◆ Exercise brief:
Which lines of the records contain the word "time"? Show each of them.

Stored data
-- -- --

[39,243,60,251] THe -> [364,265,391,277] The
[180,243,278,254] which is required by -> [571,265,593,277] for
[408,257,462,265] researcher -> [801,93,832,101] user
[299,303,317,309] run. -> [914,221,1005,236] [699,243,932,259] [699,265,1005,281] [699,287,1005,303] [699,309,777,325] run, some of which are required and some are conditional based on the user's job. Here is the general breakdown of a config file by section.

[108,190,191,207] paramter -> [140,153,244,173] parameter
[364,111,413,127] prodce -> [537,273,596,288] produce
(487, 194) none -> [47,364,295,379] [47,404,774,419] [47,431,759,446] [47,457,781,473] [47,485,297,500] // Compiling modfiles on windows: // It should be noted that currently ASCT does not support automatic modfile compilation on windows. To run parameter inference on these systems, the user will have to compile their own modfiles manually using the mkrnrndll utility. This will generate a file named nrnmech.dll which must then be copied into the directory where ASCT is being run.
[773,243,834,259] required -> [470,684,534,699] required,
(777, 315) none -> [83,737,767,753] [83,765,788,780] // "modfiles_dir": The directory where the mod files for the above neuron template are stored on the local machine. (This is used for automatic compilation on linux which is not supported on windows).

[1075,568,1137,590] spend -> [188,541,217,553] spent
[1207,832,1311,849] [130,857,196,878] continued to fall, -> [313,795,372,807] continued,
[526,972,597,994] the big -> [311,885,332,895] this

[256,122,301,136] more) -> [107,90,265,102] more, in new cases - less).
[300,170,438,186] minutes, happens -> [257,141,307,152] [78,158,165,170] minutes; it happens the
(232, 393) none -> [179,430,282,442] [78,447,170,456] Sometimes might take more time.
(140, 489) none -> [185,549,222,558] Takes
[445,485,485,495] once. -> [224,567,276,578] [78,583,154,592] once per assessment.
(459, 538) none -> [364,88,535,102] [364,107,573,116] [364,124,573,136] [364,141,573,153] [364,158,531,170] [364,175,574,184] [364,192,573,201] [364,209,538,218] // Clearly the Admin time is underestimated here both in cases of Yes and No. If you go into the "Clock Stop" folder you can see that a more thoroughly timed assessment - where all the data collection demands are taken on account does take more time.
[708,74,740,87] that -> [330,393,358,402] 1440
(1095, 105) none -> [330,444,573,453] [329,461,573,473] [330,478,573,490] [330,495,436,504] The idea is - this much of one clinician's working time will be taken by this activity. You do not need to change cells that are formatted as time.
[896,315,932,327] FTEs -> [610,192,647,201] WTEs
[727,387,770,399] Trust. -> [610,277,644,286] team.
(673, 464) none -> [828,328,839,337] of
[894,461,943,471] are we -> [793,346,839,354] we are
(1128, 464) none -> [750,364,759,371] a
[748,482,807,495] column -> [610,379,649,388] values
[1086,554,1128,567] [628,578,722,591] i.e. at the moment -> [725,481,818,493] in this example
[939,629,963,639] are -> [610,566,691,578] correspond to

-- -- --

◆ Your response:
(232, 393) none -> [179,430,282,442] [78,447,170,456] Sometimes might take more time.
(459, 538) none -> [364,88,535,102] [364,107,573,116] [364,124,573,136] [364,141,573,153] [364,158,531,170] [364,175,574,184] [364,192,573,201] [364,209,538,218] // Clearly the Admin time is underestimated here both in cases of Yes and No. If you go into the "Clock Stop" folder you can see that a more thoroughly timed assessment - where all the data collection demands are taken on account does take more time.
(1095, 105) none -> [330,444,573,453] [329,461,573,473] [330,478,573,490] [330,495,436,504] The idea is - this much of one clinician's working time will be taken by this activity. You do not need to change cells that are formatted as time.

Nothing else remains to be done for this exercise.